Provide only the number of lines below in which the string "Votre" occurs.
-- Input follows --
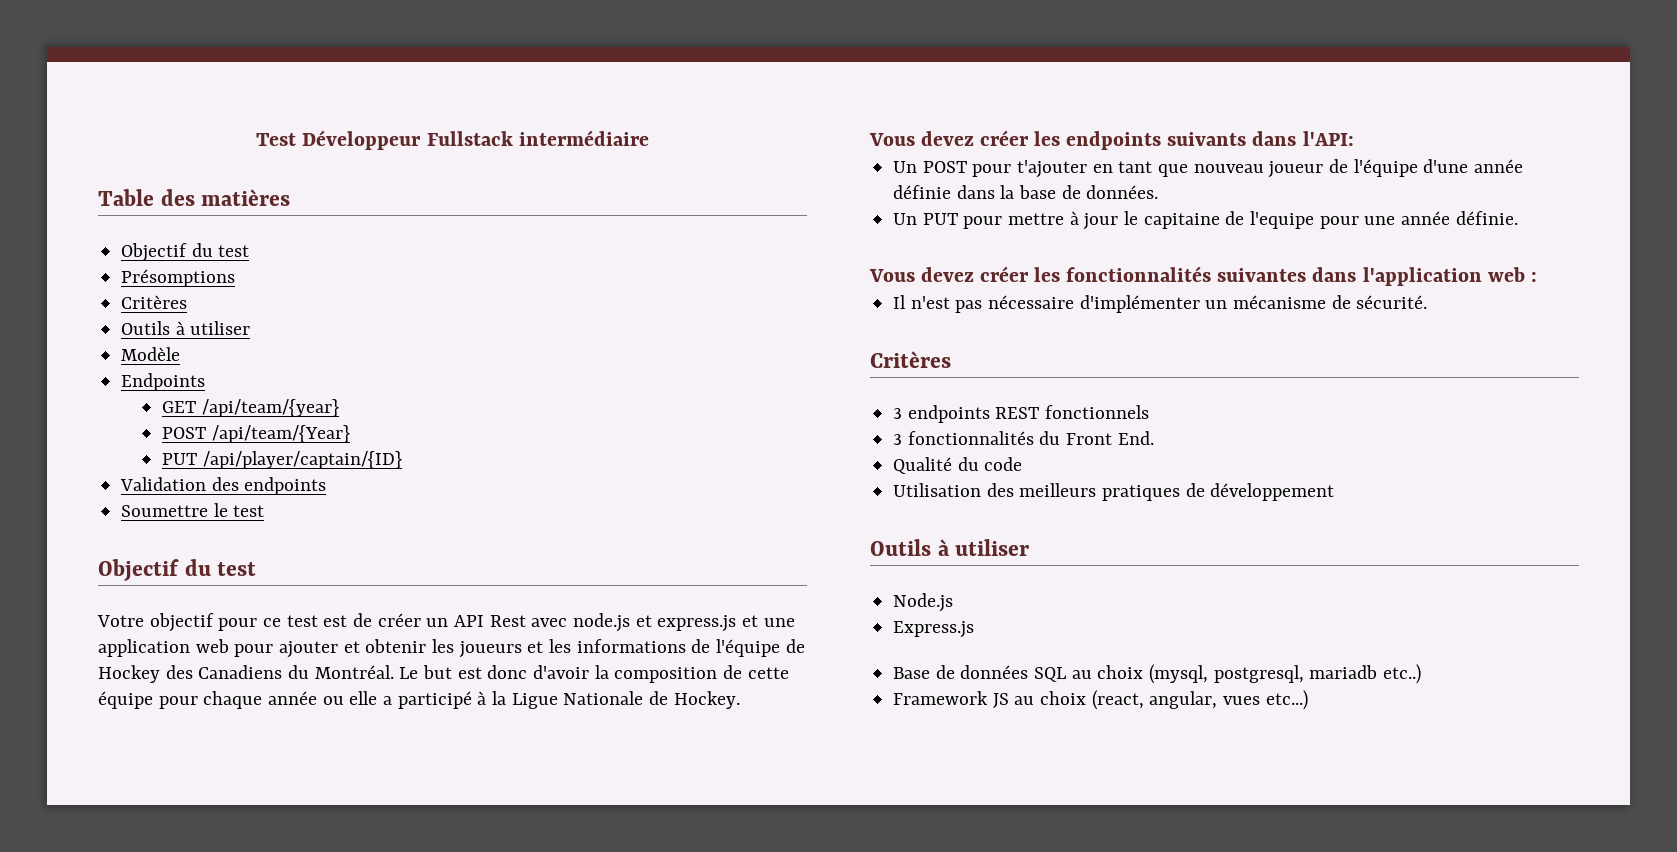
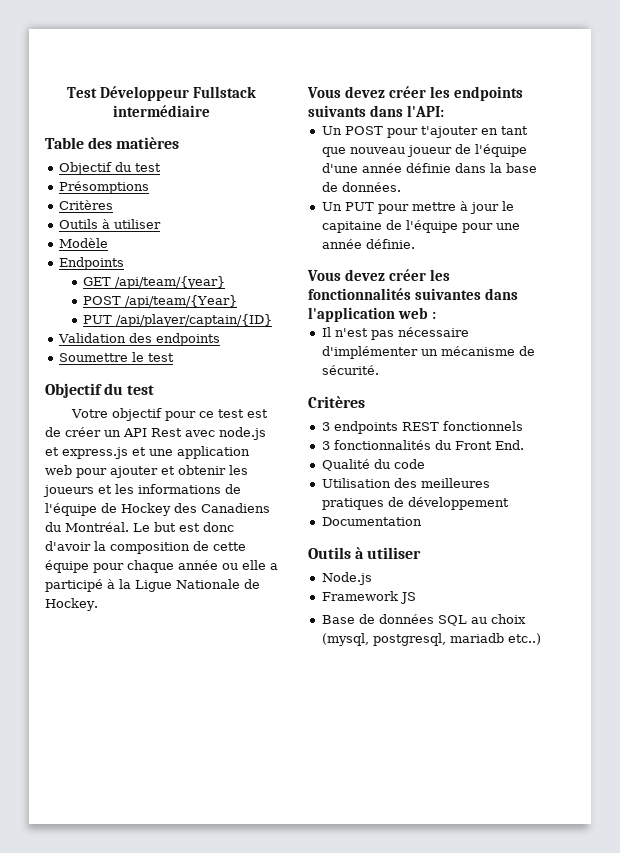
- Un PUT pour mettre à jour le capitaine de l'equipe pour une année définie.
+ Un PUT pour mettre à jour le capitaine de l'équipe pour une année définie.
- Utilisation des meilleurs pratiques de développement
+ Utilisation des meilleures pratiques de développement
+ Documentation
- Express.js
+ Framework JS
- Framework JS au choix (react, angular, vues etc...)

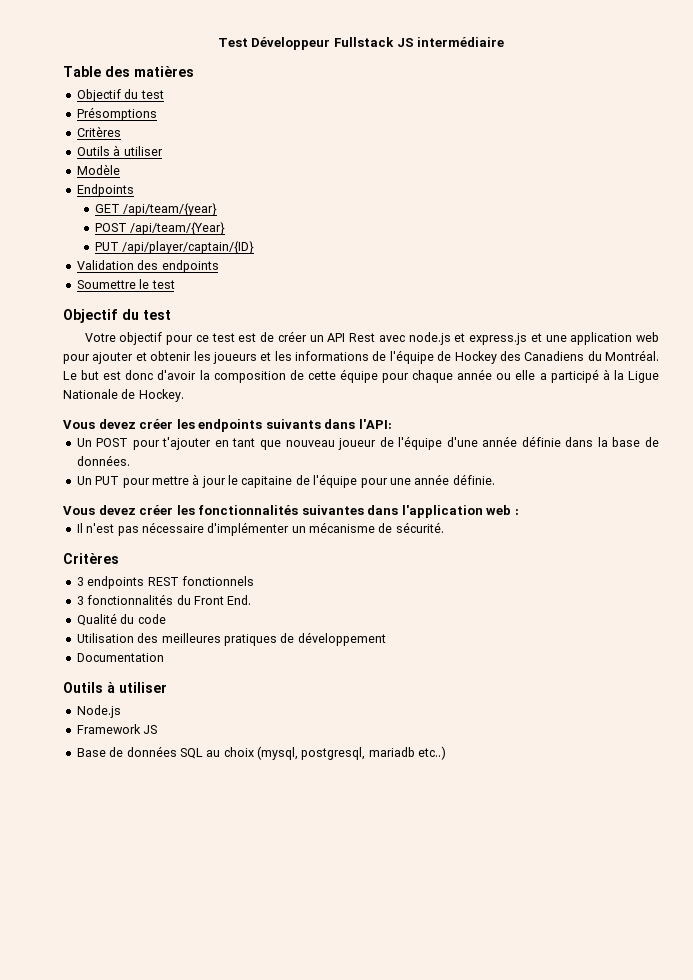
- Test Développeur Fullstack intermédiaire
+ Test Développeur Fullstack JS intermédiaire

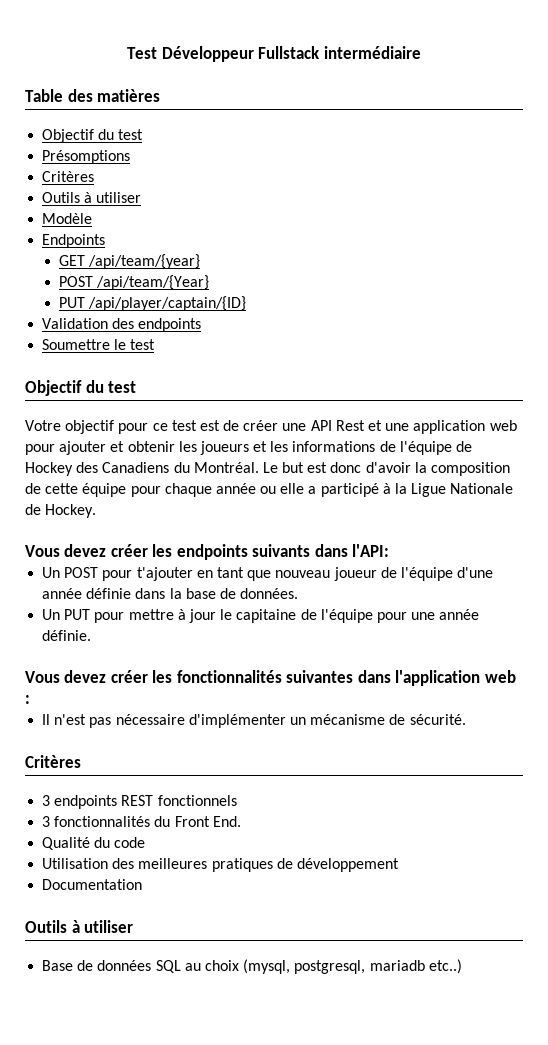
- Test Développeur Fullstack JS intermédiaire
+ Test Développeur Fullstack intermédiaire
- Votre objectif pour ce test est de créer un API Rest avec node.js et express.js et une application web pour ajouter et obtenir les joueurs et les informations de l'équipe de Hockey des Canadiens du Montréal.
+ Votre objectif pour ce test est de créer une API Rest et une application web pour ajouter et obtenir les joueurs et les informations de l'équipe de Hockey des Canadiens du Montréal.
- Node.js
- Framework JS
-- Input concluded --
-- Input follows --
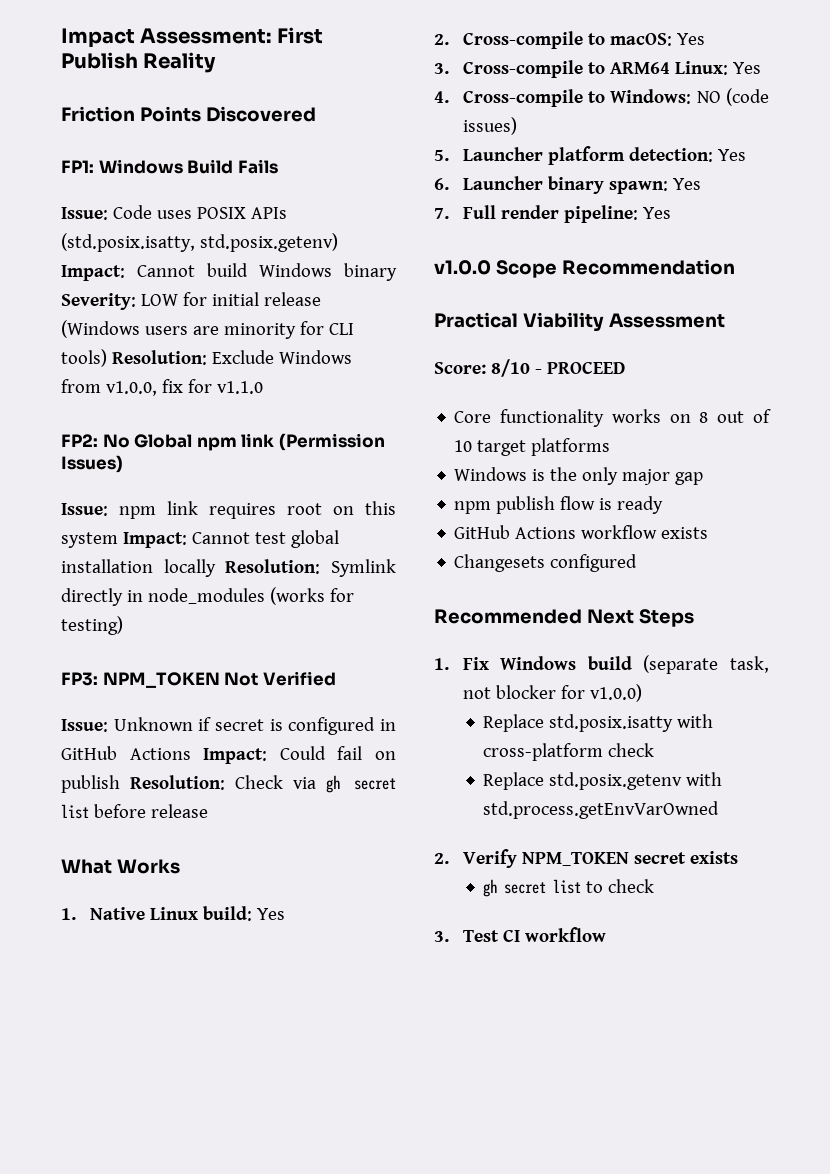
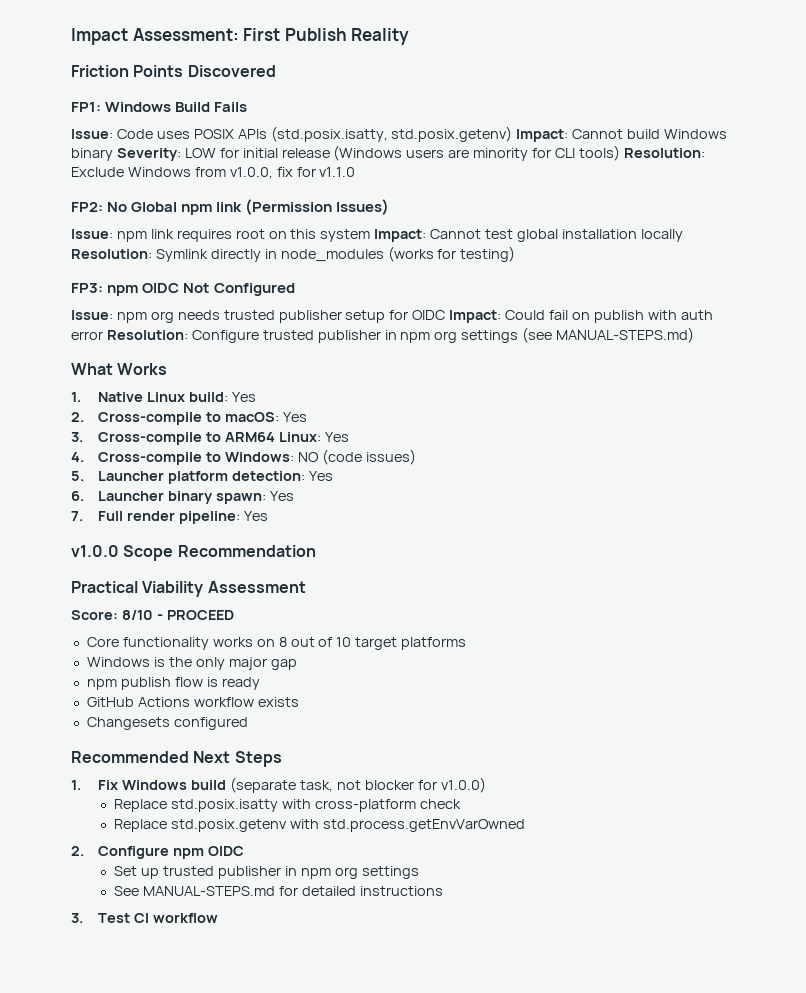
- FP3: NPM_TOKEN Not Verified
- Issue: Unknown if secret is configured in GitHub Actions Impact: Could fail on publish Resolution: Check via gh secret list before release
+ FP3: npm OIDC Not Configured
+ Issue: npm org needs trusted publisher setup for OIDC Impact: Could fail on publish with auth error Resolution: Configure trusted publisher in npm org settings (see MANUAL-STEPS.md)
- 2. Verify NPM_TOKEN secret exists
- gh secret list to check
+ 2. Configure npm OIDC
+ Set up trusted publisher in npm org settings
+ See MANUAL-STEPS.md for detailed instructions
-- Input concluded --
Answer area
2